Changing the way you see vegetables could be in the way you name them.
In a recent study from Stanford University researchers, people were more likely to eat healthier foods if they were labeled with more “indulgent” titles. The study said that promoting healthy foods could actually cause people to avoid them more.
“In response to increasing rates of obesity, many dining establishments have focused on promoting the health properties and benefits of nutritious foods to encourage people to choose healthier options,” the researchers wrote. “Ironically however, health-focused labeling of food may be counter-effective, as people rate foods that they perceive to be healthier as less tasty.”
The study took place within a large university cafeteria, where an average of 607 diners attended weekday lunches. Everyday, the cafeteria featured a vegetable that was randomly labeled in four different ways: basic, healthy restrictive, healthy positive or indulgent.
Labels for green beans varied, with the basic label as “green beans,” the healthy restrictive label as “light ‘n’ low-carb green beans and shallots,” the healthy positive label as “healthy energy-boosting green beans and shallots” and the indulgent label listed as “sweet sizzlin’ green beans and crispy shallots.”
Related: Americans Are Eating Less Packaged, Salty Foods
The vegetables weren’t changed in any other way. Research assistants then recorded the number of diners who chose the vegetable option and weighed how many vegetables were taken.

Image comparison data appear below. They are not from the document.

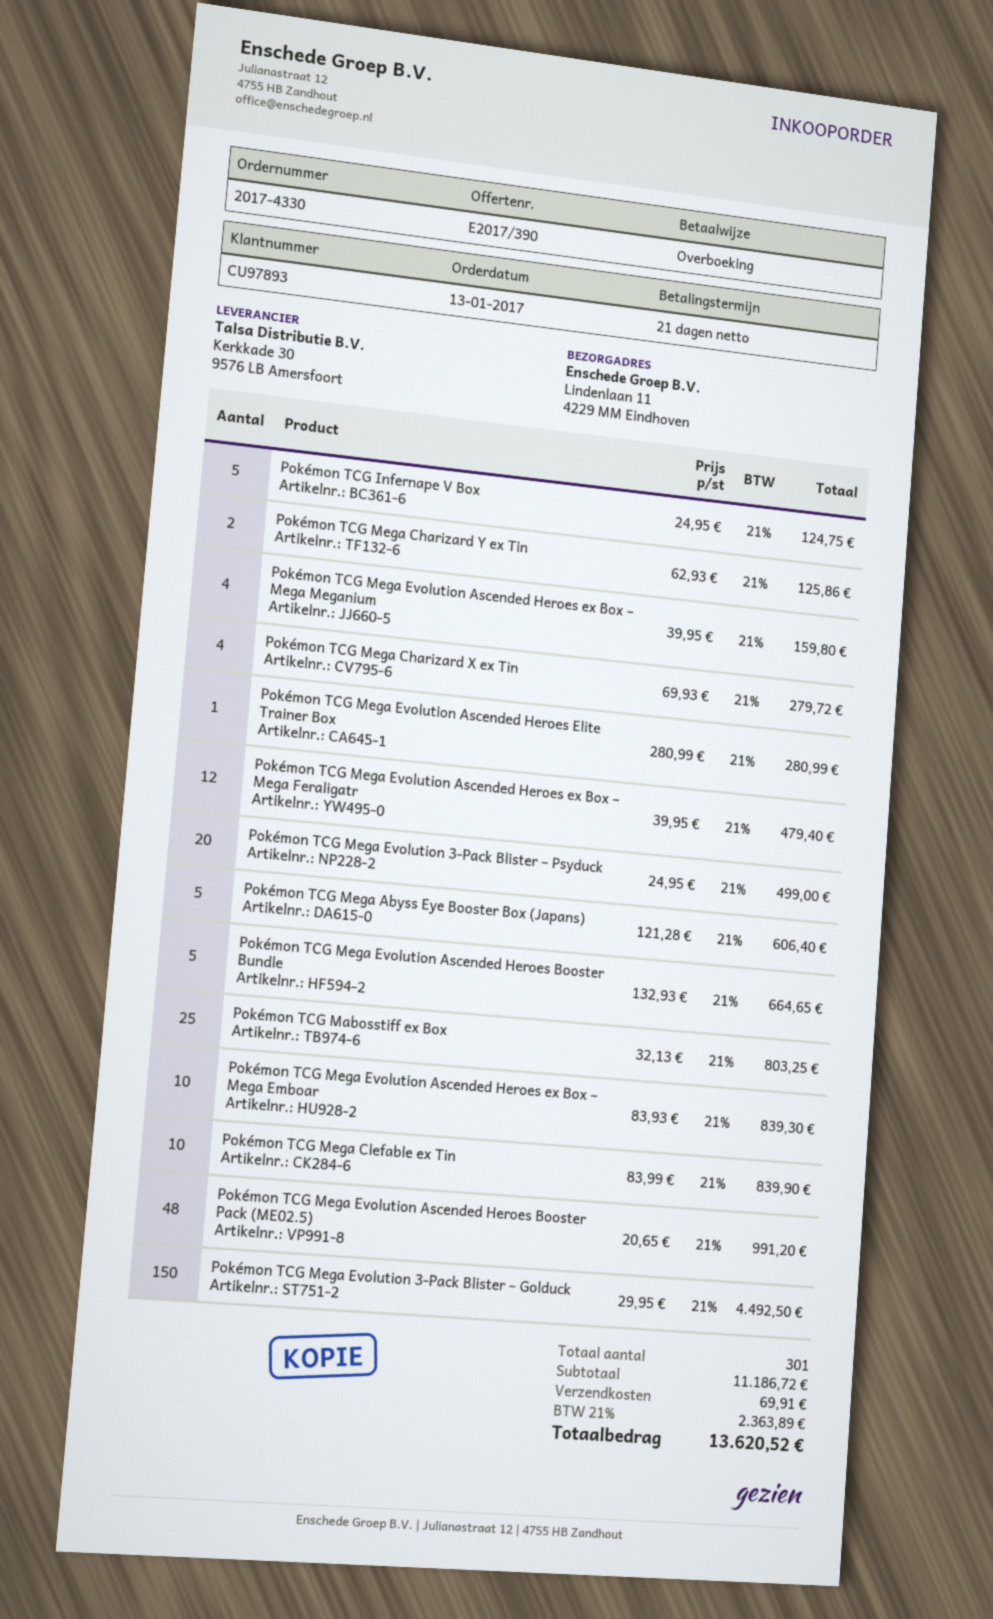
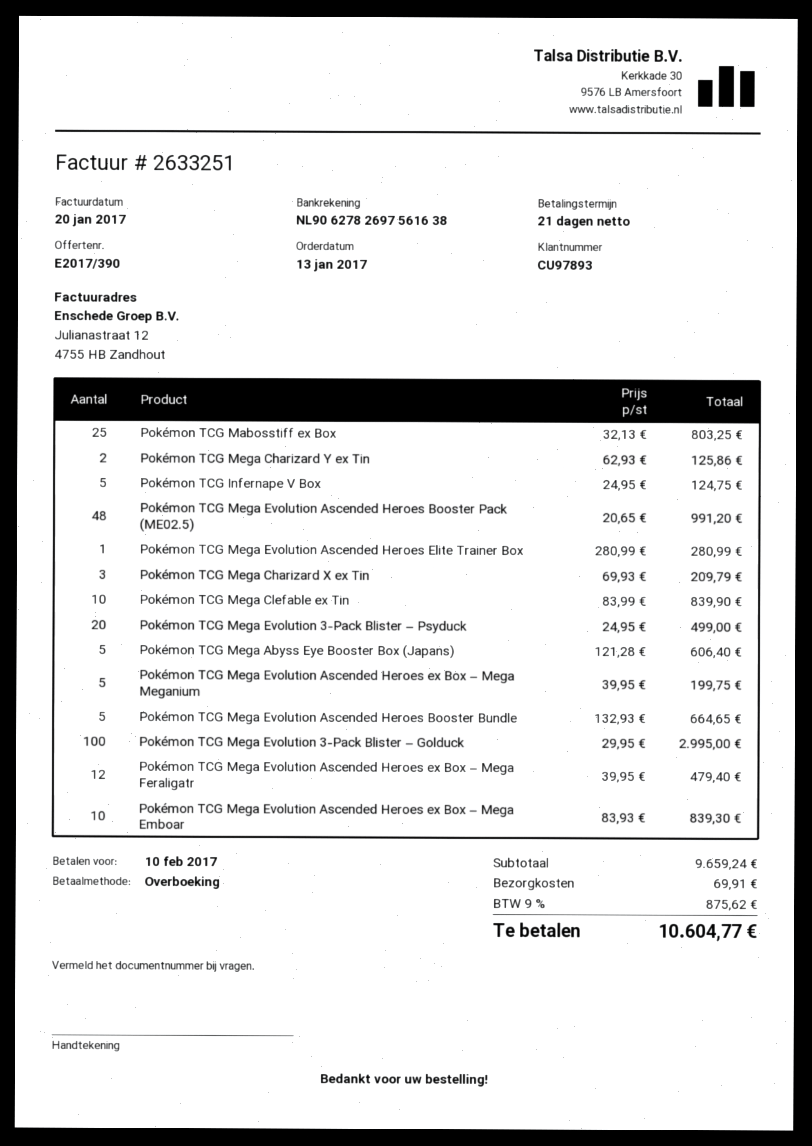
Pokémon TCG Mega Evolution Ascended Heroes ex Box – Mega Meganium: 4 x 39.95 = 159.80 -> 5 x 39.95 = 199.75
Pokémon TCG Mega Charizard X ex Tin: 4 x 69.93 = 279.72 -> 3 x 69.93 = 209.79
Pokémon TCG Mega Evolution 3-Pack Blister – Golduck: 150 x 29.95 = 4492.50 -> 100 x 29.95 = 2995.00
subtotal: 11186.72 -> 9659.24
tax: 21% = 2363.89 -> 9% = 875.62
total: 13620.52 -> 10604.77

The indulgent labels were 25 percent more popular than the basic labels, 41 percent more popular than the healthy restrictive labels, and 35 percent more popular than the healthy positive labels. There weren’t any significant changes among the basic, healthy restrictive and healthy positive labels, the researchers said.
“These results challenge existing solutions that aim to promote healthy eating by highlighting health properties or benefits and extend previous research that used other creative labeling strategies, such as using superhero characters, to promote vegetable consumption in children,” the researchers wrote.

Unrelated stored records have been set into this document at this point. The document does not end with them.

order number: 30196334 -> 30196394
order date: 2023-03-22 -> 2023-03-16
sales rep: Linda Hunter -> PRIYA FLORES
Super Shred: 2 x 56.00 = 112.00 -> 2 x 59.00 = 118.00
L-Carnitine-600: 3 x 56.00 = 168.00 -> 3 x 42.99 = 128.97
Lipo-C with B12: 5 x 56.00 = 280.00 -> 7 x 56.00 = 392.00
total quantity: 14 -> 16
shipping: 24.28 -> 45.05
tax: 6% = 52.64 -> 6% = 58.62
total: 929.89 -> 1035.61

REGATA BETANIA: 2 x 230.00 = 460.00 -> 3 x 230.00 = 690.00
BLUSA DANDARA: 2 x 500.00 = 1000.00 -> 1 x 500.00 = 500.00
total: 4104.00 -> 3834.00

The researchers were not able to measure how much food the individual patrons ate, but the researchers said that people generally eat 92 percent of self-served food, regardless of the portion size or food type.
Related: ‘No Sugar’ Labels May Not Reflect Actual Nutritional Value
“Our results represent a robust, applicable strategy for increasing vegetable consumption in adults: using the same indulgent, exciting, and delicious descriptors as more popular, albeit less healthy, foods,” the researchers wrote. “This novel, low-cost intervention could easily be implemented in cafeterias, restaurants, and consumer products to increase selection of healthier options.”
Since the diners went with options that were labeled as “twisted citrus-glazed” and “sizzlin’ beans” over “smart-choice” or “sugar-free,” the researchers said better labeling could change the mindset, and the plates, of diners. Bradley Turnwald, the study’s lead author, said promoting healthy options in a healthy way is counterintuitive.
“We have this intuition to describe healthy foods in terms of their health attributes, but this study suggests that emphasizing health can actually discourage diners from choosing healthy options,” Turnwald said to USA Today.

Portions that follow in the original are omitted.